Rigid assumption about Observations in acme.agents.tf.mcts

[MJHamar]

In acme.agents.tf.mcts.types, Observation is hinted to be a numpy ndarray

# Assumption: observations are array-like.
Observation = np.ndarray

based on this, in acme.agents.tf.mcts.acting, the MCTSActor._forward() method hard-codes a tf.expand_dims call on the observation. This makes it impossible to pass nested structures as observations to MCTS.

To fix it, we can re-define this _forward method as:

import tree
(...)
def _forward(self, observation):
        # this is all they should have done in the first place
        logits, value = self._network(tree.map_structure(lambda o: tf.expand_dims(o,axis=0), observation))
       (...)

and solve the problem.

Is there anything I am missing?

[yuvraajnarula]

Hey @MJHamar

I'm exploring the repository and finding an alternative solution for my dummy network test cases.

Here’s the implementation I used:

def _forward(network, observation):
    """ Converts nested observation to tensors, runs network, and returns policy and value."""
    # Convert observation leaves to tf.Tensors of type float32. (explicitly casting to float32 to ensure dtype consistency)
    obs_tensor = tree.map_structure(lambda x: tf.convert_to_tensor(x, dtype=tf.float32), observation)
    # Add a batch dimension of 1 to each leaf.
    batched_obs = tree.map_structure(lambda x: tf.expand_dims(x, axis=0), obs_tensor)
    # Run the network: get logits (1,3) and value (1,).
    logits, value = network(batched_obs)
    # Convert to numpy and remove batch dimension.
    logits_np = logits.numpy().squeeze()
    # Numerically stable softmax using logsumexp.
    policy = np.exp(logits_np - logsumexp(logits_np))
    value_np = float(value.numpy())  # convert to Python float scalar
    return policy, value_np

Happy to hear your thoughts!

[Kenxpx]

This approach helps your agent's _forward method deal gracefully with complex observation structures (like dicts or lists of sensor data) by making sure each piece of data is properly tensored and batched.

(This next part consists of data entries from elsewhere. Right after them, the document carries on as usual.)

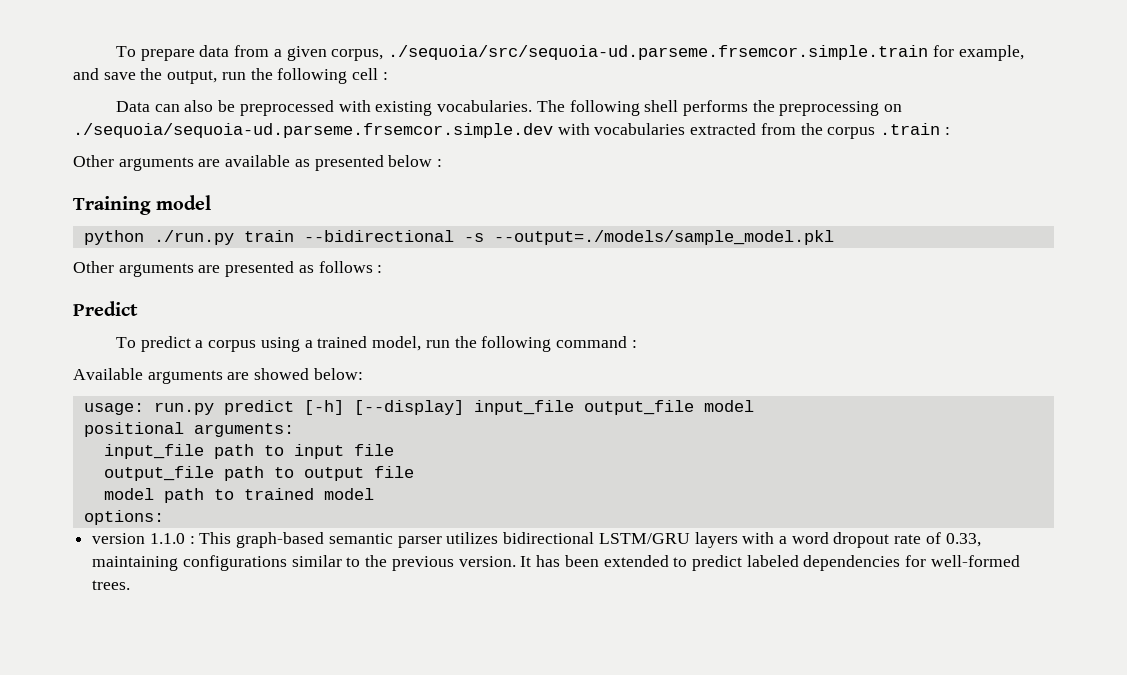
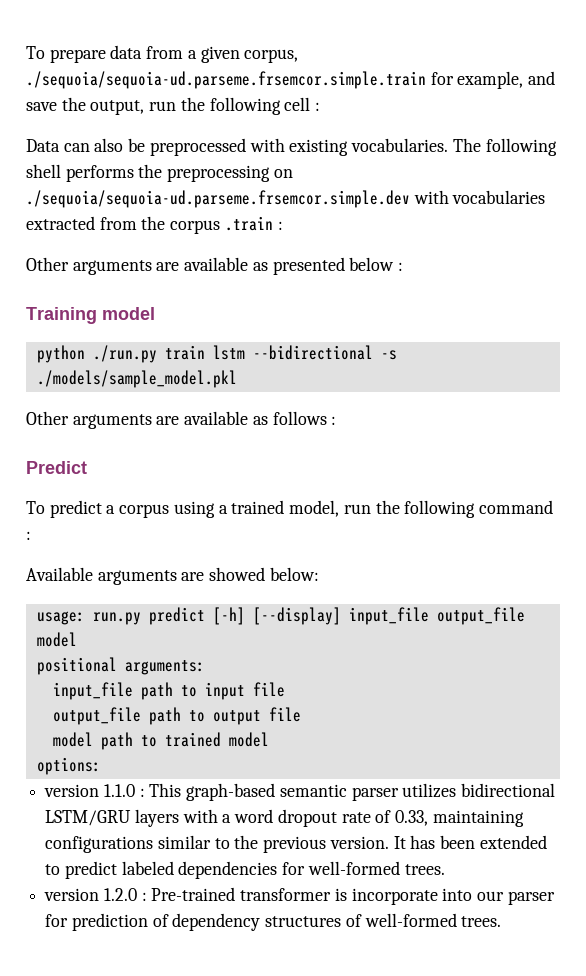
- To prepare data from a given corpus, ./sequoia/src/sequoia-ud.parseme.frsemcor.simple.train for example, and save the output, run the following cell :
+ To prepare data from a given corpus, ./sequoia/sequoia-ud.parseme.frsemcor.simple.train for example, and save the output, run the following cell :
- python ./run.py train --bidirectional -s --output=./models/sample_model.pkl
- Other arguments are presented as follows :
+ python ./run.py train lstm --bidirectional -s ./models/sample_model.pkl
+ Other arguments are available as follows :
+ version 1.2.0 : Pre-trained transformer is incorporate into our parser for prediction of dependency structures of well-formed trees.

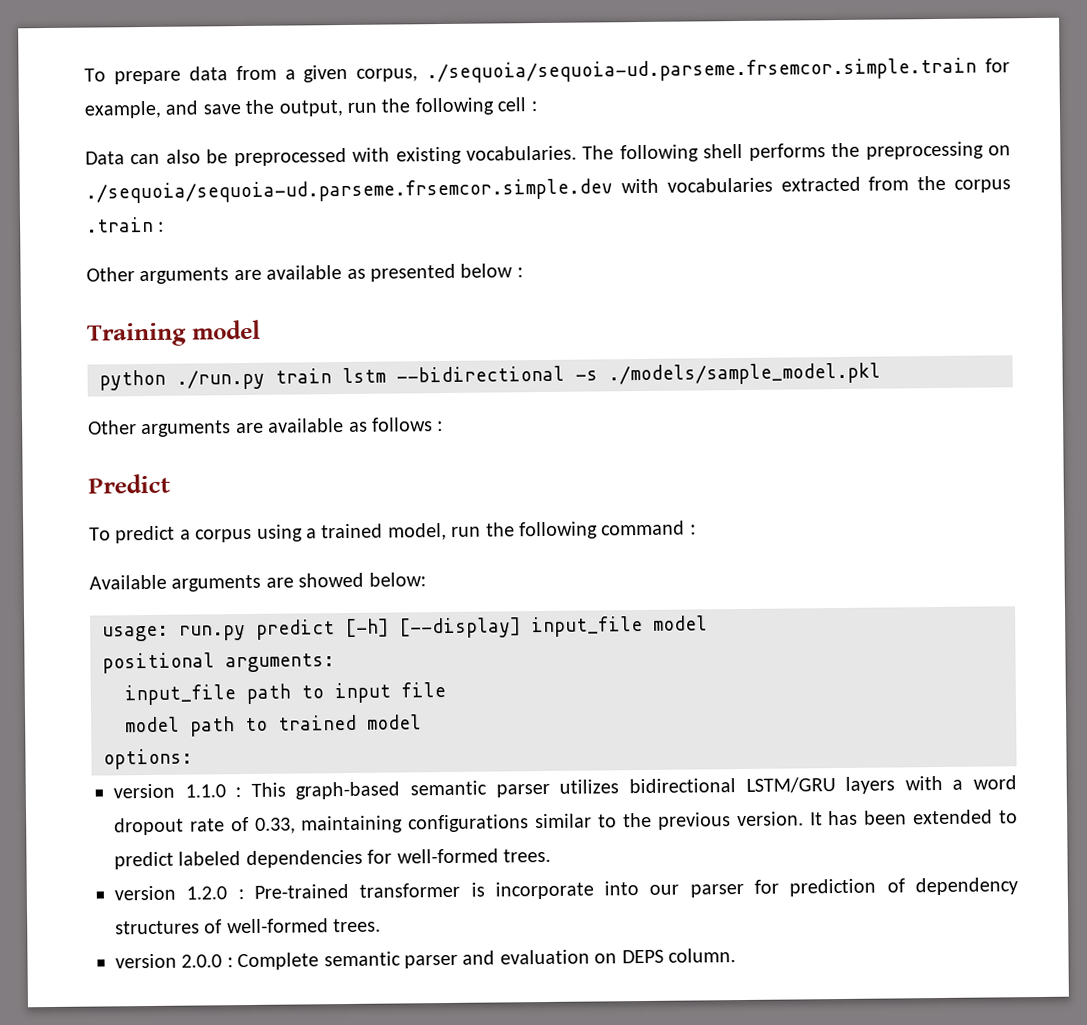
- usage: run.py predict [-h] [--display] input_file output_file model
+ usage: run.py predict [-h] [--display] input_file model
- output_file path to output file
+ version 2.0.0 : Complete semantic parser and evaluation on DEPS column.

Here's the leaner code snippet:

import tree
import tensorflow as tf
import numpy as np

# Assuming this is a method within your Actor class
# e.g., MyCustomActor(object):
# def __init__(self, neural_network):
#     self.network = neural_network

def _forward(self, observation):
    # Helper to process each individual data array in the observation
    def process_leaf_data(obs_item):
        tensor_item = tf.convert_to_tensor(obs_item, dtype=tf.float32)
        return tf.expand_dims(tensor_item, axis=0)  # Add batch dimension

    # Apply the processing to each leaf in the (potentially nested) observation
    batched_observation_tree = tree.map_structure(process_leaf_data, observation)

    # Feed to the network
    raw_logits, raw_value = self.network(batched_observation_tree)

    # Convert outputs to NumPy and remove batch dimension
    logits_np = np.squeeze(raw_logits.numpy(), axis=0)
    value_np = np.squeeze(raw_value.numpy(), axis=0)
    
    # Ensure value is a scalar float
    final_value = float(value_np.item()) if value_np.size == 1 else float(value_np)

    return logits_np, final_value